NEENA CUT THE engine, and the speakers went silent. Mid-lyric. The trail was straight ahead, but her gaze could only follow it to its first bend. The overhanging forest, a drab and washed-out green that presaged the end of summer, obscured the rest of the path.
“How many days do you think we’ll last?” she asked.
“How many hours,” Josie said.
“If I die out there? I’d be honored if you ate my body.”
“I would never let a bear get to your body first.”
“Oh my God.” Incredulity tainted Neena’s laughter. “Would you please stop it with the bears?”
“Only if you promise not to mention their existence for the next seventy-two hours.”
“I didn’t! You brought them up. Again.”
Josie shuddered, darkening. “I’m serious. I don’t know if I can do this.”
“Just think of them as big Winnie-the-Poohs.”
“Shut your hole.”
“Paddingtons. Baloos. Fozzies.”
It was a joke—it was always a joke—but Josie jerked open the passenger-side door and got out. It slammed shut behind her. Neena grabbed her phone off the charger and followed her best friend into the parking lot.
“Berenstains,” she said, digging in. Neena always dug in.
Her hiking boots crunched against the wet gravel. The rain had just stopped. In these mountains, it rained most afternoons during the summer—violent downpours in the early season, irksome drizzles in the late—but cleared quickly. It was the third week of August. The Little South Chickadee River burbled and sang nearby. Insects hummed and clicked their wings. The lazy breeze smelled of sun-warmed pine.
Josie pivoted with sudden interest. “Ooh, did you ever have a thing for Brother Bear? I mean, before you realized they were über-Christian hillbillies.”
“What are you talking about?” Neena asked, confused.
“Brother Bear. With the red shirt and blue pants.”
“I know who Brother Bear is. The Berenstain Bears were Christian?”
“There were numerous books with the word ‘God’ in the title.”
“Huh,” Neena said. “I guess my parents didn’t check those out from the library.” She popped the Subaru’s hatch. Everyone in Asheville drove a Subaru, the preferred mode of transportation for modern hippies and outdoorsmen, among which the girls were neither. Neena’s parents had purchased the Impreza because it had a high safety rating. Their backpacks crowded its hatch like monstrous, bloated caterpillars. Very hungry caterpillars. Neena realized her thoughts might be stuck on picture books.
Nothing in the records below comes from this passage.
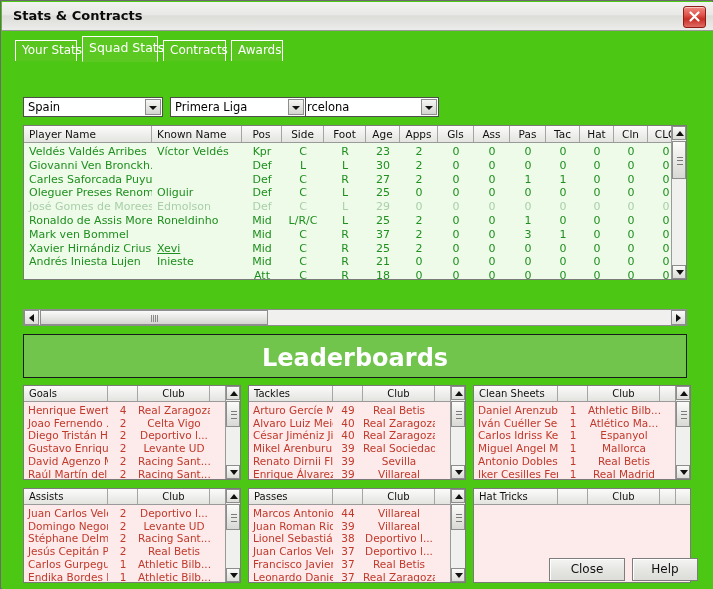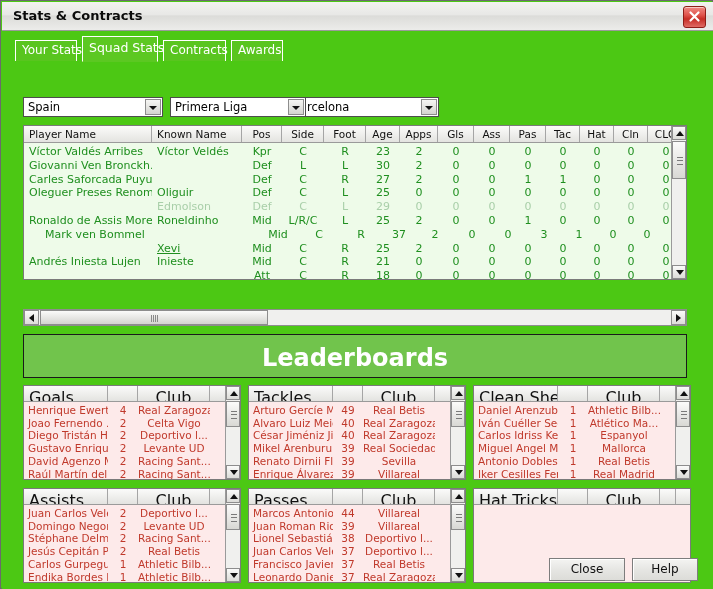--- a/index.html
+++ b/index.html
@@ -216,21 +216,21 @@
   .lbp-head{
     position:absolute;left:0;top:0;height:16px;width:100%;
     background:linear-gradient(to bottom,#fbfbfa,#e3e3e0);
     border-bottom:1px solid #9a9a9a;
     box-sizing:border-box;
   }
   .lbh{
     position:absolute;top:0;height:15px;
     box-sizing:border-box;
     border-right:1px solid #a5a5a5;
-    font-size:16px;color:#101010;padding-top:2px;
+    font-size:10px;color:#101010;padding-top:2px;
     white-space:nowrap;overflow:hidden;
     cursor:pointer;
   }
   .lbh.nm{text-align:left;padding-left:5px;}
   .lbh.ct{text-align:center;}
   .lbrow{position:absolute;left:0;height:15px;width:100%;}
   .lbc{
     position:absolute;top:0;height:15px;box-sizing:border-box;
     font-size:10.5px;color:#c0392b;padding-top:1px;
     white-space:nowrap;overflow:hidden;
@@ -309,21 +309,21 @@
             <div class="hcell" style="left: 450px; width: 36px;">Ass</div>
             <div class="hcell" style="left: 486px; width: 36px;">Pas</div>
             <div class="hcell" style="left: 522px; width: 34px;">Tac</div>
             <div class="hcell" style="left: 556px; width: 34px;">Hat</div>
             <div class="hcell" style="left: 590px; width: 34px;">Cln</div>
             <div class="hcell" style="left: 624px; width: 36px;">CLG</div>
             <div class="hcell" style="left: 660px; width: 28px;">Red</div>
           </div>
         <div id="grid-body">
             <div class="grow" style="top: 18px;">
-              <div class="gcell lft" style="left: 0px; width: 128px;">Víctor Valdés Arribes</div>
+              <div class="gcell lft" style="left: 0px; width: 128px;">Veldés Valdés Arribes</div>
               <div class="gcell lft" style="left: 128px; width: 90px;">Víctor Veldés</div>
               <div class="gcell" style="left: 218px; width: 40px;">Kpr</div>
               <div class="gcell" style="left: 258px; width: 42px;">C</div>
               <div class="gcell" style="left: 300px; width: 42px;">R</div>
               <div class="gcell" style="left: 342px; width: 34px;">23</div>
               <div class="gcell" style="left: 376px; width: 38px;">2</div>
               <div class="gcell" style="left: 414px; width: 36px;">0</div>
               <div class="gcell" style="left: 450px; width: 36px;">0</div>
               <div class="gcell" style="left: 486px; width: 36px;">0</div>
               <div class="gcell" style="left: 522px; width: 34px;">0</div>
@@ -377,20 +377,21 @@
               <div class="gcell" style="left: 414px; width: 36px;">0</div>
               <div class="gcell" style="left: 450px; width: 36px;">0</div>
               <div class="gcell" style="left: 486px; width: 36px;">0</div>
               <div class="gcell" style="left: 522px; width: 34px;">0</div>
               <div class="gcell" style="left: 556px; width: 34px;">0</div>
               <div class="gcell" style="left: 590px; width: 34px;">0</div>
               <div class="gcell" style="left: 624px; width: 36px;">0</div>
               <div class="gcell" style="left: 660px; width: 28px;">0</div>
             </div>
             <div class="grow dim" style="top: 73.2px;">
+              <div class="gcell lft" style="left: 0px; width: 128px;">José Gomes de Morees</div>
               <div class="gcell lft" style="left: 128px; width: 90px;">Edmolson</div>
               <div class="gcell" style="left: 218px; width: 40px;">Def</div>
               <div class="gcell" style="left: 258px; width: 42px;">C</div>
               <div class="gcell" style="left: 300px; width: 42px;">L</div>
               <div class="gcell" style="left: 342px; width: 34px;">29</div>
               <div class="gcell" style="left: 376px; width: 38px;">0</div>
               <div class="gcell" style="left: 414px; width: 36px;">0</div>
               <div class="gcell" style="left: 450px; width: 36px;">0</div>
               <div class="gcell" style="left: 486px; width: 36px;">0</div>
               <div class="gcell" style="left: 522px; width: 34px;">0</div>
@@ -409,38 +410,39 @@
               <div class="gcell" style="left: 376px; width: 38px;">2</div>
               <div class="gcell" style="left: 414px; width: 36px;">0</div>
               <div class="gcell" style="left: 450px; width: 36px;">0</div>
               <div class="gcell" style="left: 486px; width: 36px;">1</div>
               <div class="gcell" style="left: 522px; width: 34px;">0</div>
               <div class="gcell" style="left: 556px; width: 34px;">0</div>
               <div class="gcell" style="left: 590px; width: 34px;">0</div>
               <div class="gcell" style="left: 624px; width: 36px;">0</div>
               <div class="gcell" style="left: 660px; width: 28px;">0</div>
             </div>
-            <div class="grow" style="top: 100.8px; margin-left: 16px;">
+            <div class="grow" style="top: 100.8px;">
               <div class="gcell lft" style="left: 0px; width: 128px;">Mark ven Bommel</div>
               <div class="gcell lft" style="left: 128px; width: 90px;"></div>
               <div class="gcell" style="left: 218px; width: 40px;">Mid</div>
               <div class="gcell" style="left: 258px; width: 42px;">C</div>
               <div class="gcell" style="left: 300px; width: 42px;">R</div>
               <div class="gcell" style="left: 342px; width: 34px;">37</div>
               <div class="gcell" style="left: 376px; width: 38px;">2</div>
               <div class="gcell" style="left: 414px; width: 36px;">0</div>
               <div class="gcell" style="left: 450px; width: 36px;">0</div>
               <div class="gcell" style="left: 486px; width: 36px;">3</div>
               <div class="gcell" style="left: 522px; width: 34px;">1</div>
               <div class="gcell" style="left: 556px; width: 34px;">0</div>
               <div class="gcell" style="left: 590px; width: 34px;">0</div>
               <div class="gcell" style="left: 624px; width: 36px;">0</div>
               <div class="gcell" style="left: 660px; width: 28px;">0</div>
             </div>
             <div class="grow" style="top: 114.6px;">
+              <div class="gcell lft" style="left: 0px; width: 128px;">Xavier Hirnándiz Crius</div>
               <div class="gcell lft" style="left: 128px; width: 90px; text-decoration: underline;">Xevi</div>
               <div class="gcell" style="left: 218px; width: 40px;">Mid</div>
               <div class="gcell" style="left: 258px; width: 42px;">C</div>
               <div class="gcell" style="left: 300px; width: 42px;">R</div>
               <div class="gcell" style="left: 342px; width: 34px;">25</div>
               <div class="gcell" style="left: 376px; width: 38px;">2</div>
               <div class="gcell" style="left: 414px; width: 36px;">0</div>
               <div class="gcell" style="left: 450px; width: 36px;">0</div>
               <div class="gcell" style="left: 486px; width: 36px;">0</div>
               <div class="gcell" style="left: 522px; width: 34px;">0</div>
She moaned. “I don’t wanna.”
Josie copied Neena’s moan. “I don’t wanna, either.”
The packs didn’t budge, refusing to help. These were not their school backpacks, retired from service and recently replaced by more stylish backpacks for college. Josie’s brother and his girlfriend had loaned them a pair of backpacking packs: a boggling assemblage of padded straps, hip belts, bungee cords, mesh pockets, and bulging compartments. Neena prickled with renewed trepidation. Not only were these packs borrowed, but so was the equipment inside them. Even her boots—an outmoded pair, heavy and ugly—were borrowed from Josie’s mom, who wore the same size.
Unfortunately, they had no one to blame but themselves. The trip had been concocted only two days ago during their morning shift at Kmart, a pre-Amazon relic where customers often exclaimed in astonishment, “I thought you went under years ago!”
Alas. The chain clung on for its meager life. Their particular location had a whopping 1.5-star rating on Yelp. Its shelves were largely empty and in permanent disarray. Clothing hung askew on broken racks, dented cans lingered past expiration dates, sports equipment was shellacked in off-putting colors, and the book selection was a smattering of religious overstock and failed themed-mystery series. The Thanksgiving Murders. The Body on the Badminton Court. ’Til Death Do Us Sudoku. The store looked like a former roommate had never returned to pick up the last of his boxes.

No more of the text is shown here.